I knew the car was special the moment it turned onto the street. Its lines were unmistakably muscular, with a ride height that indicated athleticism and style that had aged into elegance. The bright silver paint glittered in the sun, stretched taut over a long nose and broad hips. 


The driver must have noticed my none-too-discreet staring. As he neared me, he brought the car to a halt. The window rolled down. 


“You like the car, huh?"


Guilty as charged. 


What you see above is precisely what I saw: a Porsche 928 GTS. Even though the 928 was produced for nearly two decades, from 1977 - 1995, it has since faded into obscurity, overlooked in favor of 911s, Boxsters, and the like. What you might not know is that the 928 was actually intended to replace the 911 — a blasphemous plan that thankfully fell through. 


The 928 was a quirky vehicle for Porsche. For one, it was front-engined, an oddball among cars from a manufacturer that religiously offered rear- and mid-engined layouts. Secondly, it was Porsche’s very first road car to use a V8. Despite its unique beauty, its styling was far adrift from Porsche’s signature design. Perhaps these traits, along with high maintenance costs, led to the 928′s current state of anonymity. Mr. Driver’s particular 928, however, was an exceptional example.


"That's a 928, right?" I asked the driver. 


“Wow, you know your cars”, he replied. “This is a 1995 GTS model. Only 77 were shipped to the States that year.”


The GTS was the final 928 variant, boasting new styling, bigger brakes, and a more powerful engine. Despite the upgrades, Porsche discontinued the car after 1995, hampered by high prices and slow sales. I'd never seen a GTS before, and I doubt I'll see another any time soon. Abuzz with delight at this chance encounter, I mustered my finest tone of reverence.


“That’s incredible. It’s beautiful. Porsche makes the best cars.” 


“They do. You know your cars, though. You know your cars.”


We exchanged a final wave, and he eased the Porsche up the street, its V8 emitting a deliciously subtle burble through the single tailpipe. The rear view of the car was every bit as striking as the side profile, the generous hips accentuating its exquisite physique. I relished the sight until the 928 turned off the street and disappeared from view. 

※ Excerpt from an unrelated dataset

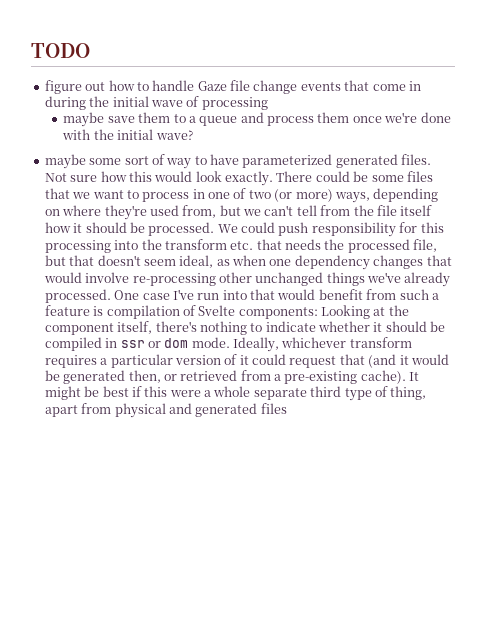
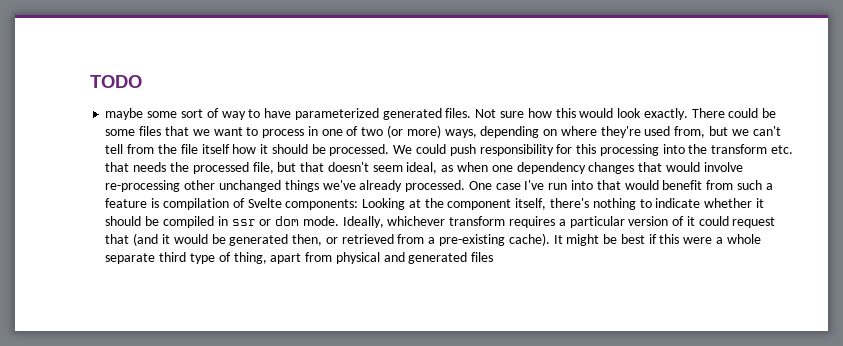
[44,80,421,94] [44,96,268,110] [63,112,451,127] [62,129,193,140] // figure out how to handle Gaze file change events that come in during the initial wave of processing // maybe save them to a queue and process them once we're done with the initial wave? -> (142, 81) none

To any casual bystander, a 928 GTS is nothing special. It’s most likely just an odd coupe from a few decades ago. To the initiated, it’s something special indeed. But even more special than the car itself was the little bond I forged with Mr. Driver. It’s a bond shared by millions of motorists across the world. Mr. Driver and I may not know each others’ names, but we know enough to recognize a kindred spirit.